In our quest to provide comprehensive analysis of tech industry trends, most technology bloggers have become statistics junkies. To see what's popular we often rely on a bevy of metrics -- Google Trends, Technorati posts, Nielsen Buzzmetrics, Compete stats, Facebook friends, etc. The list goes on and on. But comparing those statistics and trying to grok a trend isn't always an easy task. A new site called Trendrr is aiming to make that task easier by allowing users to manipulate a growing number of publicly available data sets.

Trendrr currently offers up data from 17 different data sets -- and the site is always adding more. These are things like: stock charts, YouTube video plays, MySpace friends, comments, or profile views, Amazon sales rank, Google News mentions, etc. Users can also input custom data via the site's RESTful API or by hand. Users are allowed to track up to 20 data sets at a time.

Once Trendrr is tracking your data, it can then be mashed up into comparison graph. Data can be left absolute or scaled relatively, and the site supports line, area, bar, and scatter graphs. These charts can then be embedded, linked to, or exported via excel, xml, or json. Trendrr can also export data via its new simple graph syndication API.

For example, below is a chart I whipped up comparing the Amazon Sales Rank of the Rick Astley "Never Gonna Give You Up" LP and the YouTube plays of the "rick roll" video. As much as I wish that meme would go away, it does look like it might be helping the man sell a few records.

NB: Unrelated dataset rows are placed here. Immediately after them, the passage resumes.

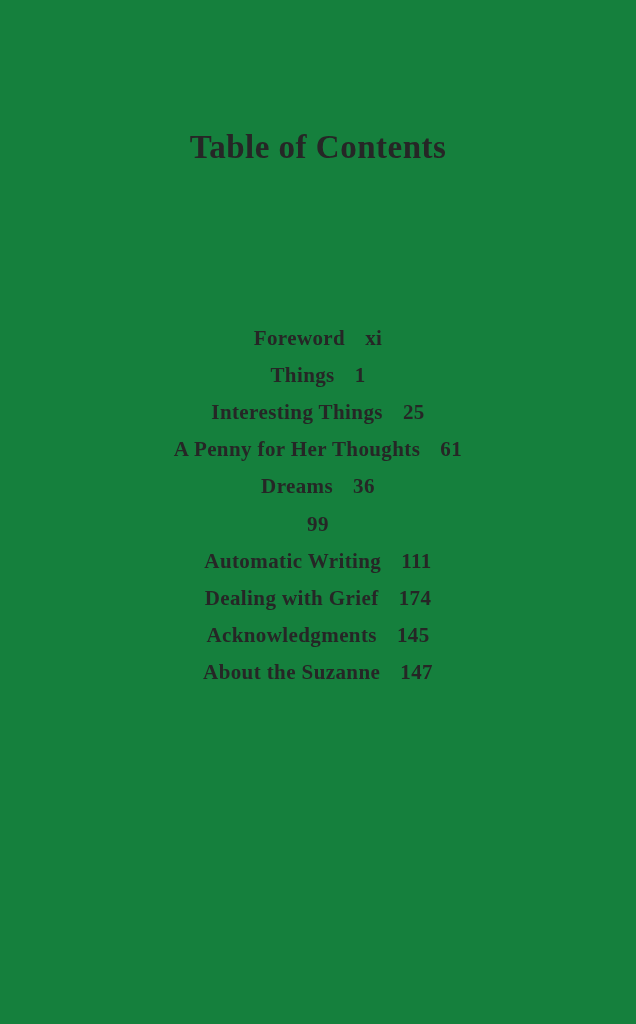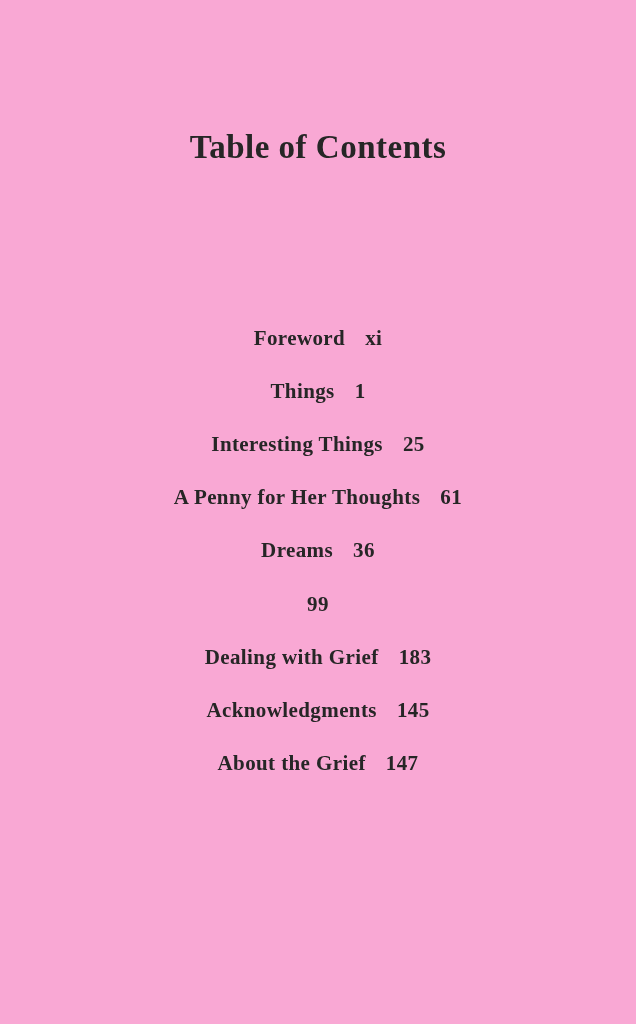--- a/index.html
+++ b/index.html
@@ -11,38 +11,38 @@
     height: 1024px;
     background: #ffffff;
     overflow: hidden;
     font-family: "Liberation Serif", "DejaVu Serif", serif;
     color: #262626;
   }
   .page {
     width: 636px;
     height: 1024px;
     position: relative;
-    background: #f9a8d4;
+    background: #15803d;
   }
   .page-title {
     margin: 0;
     padding-top: 128px;
     text-align: center;
     font-size: 33px;
     font-weight: bold;
     line-height: 1.2;
     letter-spacing: 0.5px;
     color: #262626;
   }
   .toc-list {
     margin-top: 158px;
     display: flex;
     flex-direction: column;
     align-items: center;
-    gap: 28px;
+    gap: 12px;
   }
   .toc-entry {
     display: inline-flex;
     align-items: baseline;
     justify-content: center;
     gap: 20px;
     font-size: 21px;
     font-weight: bold;
     line-height: 1.2;
     letter-spacing: 0.4px;
@@ -84,30 +84,34 @@
 
       <div class="toc-entry">
         <span class="toc-label">Dreams</span>
         <span class="toc-page">36</span>
       </div>
 
       <div class="toc-entry">
         <span class="toc-page">99</span>
       </div>
 
+      <div class="toc-entry">
+        <span class="toc-label">Automatic Writing</span>
+        <span class="toc-page">111</span>
+      </div>
 
       <div class="toc-entry">
         <span class="toc-label">Dealing with Grief</span>
-        <span class="toc-page">183</span>
+        <span class="toc-page">174</span>
       </div>
 
       <div class="toc-entry">
         <span class="toc-label">Acknowledgments</span>
         <span class="toc-page">145</span>
       </div>
 
       <div class="toc-entry">
-        <span class="toc-label">About the Grief</span>
+        <span class="toc-label">About the Suzanne</span>
         <span class="toc-page">147</span>
       </div>
     </div>
 
 </div>
 
 </body></html>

My main gripe with Trendrr is that it doesn't always have historical access to data. That makes sense for some data sets -- it can't possibly have historical data for YouTube plays unless it was already tracking the video, and it can't possibly track every video on YouTube (at least, not without some serious resources). It does have historical data for some sources where it is available -- such as Google News mentions, but it is inexplicably missing historical data for others where it should be available -- such as stock quotes. As a result, for some data sets, tracking data won't show up for about 24 hours. My plan to offer a graph of Yahoo!'s stock price against Google News mentions was foiled because of the lack of historical data (3 days doesn't make a very compelling graph).

Conclusion

All in all, Trendrr is potentially a very useful site. It makes the task of visually comparing large data sets a breeze, and can handle the tracking of changing web data for you. The team also seems very well put together and dedicated to building out the Trendrr service -- since I came across it last week they added four new data sources and a syndication API (the schema for which was released under a creative commons license, by the way).

Trendrr also gets some serious humor points for their choice of default avatar. I once read that Flickr made their default avatar so bland and dull on purpose in an attempt to get people to change it to something more personal. Trendrr's default is... this guy:

If ol' Dick doesn't get you to immediately change your avatar, I don't know what will!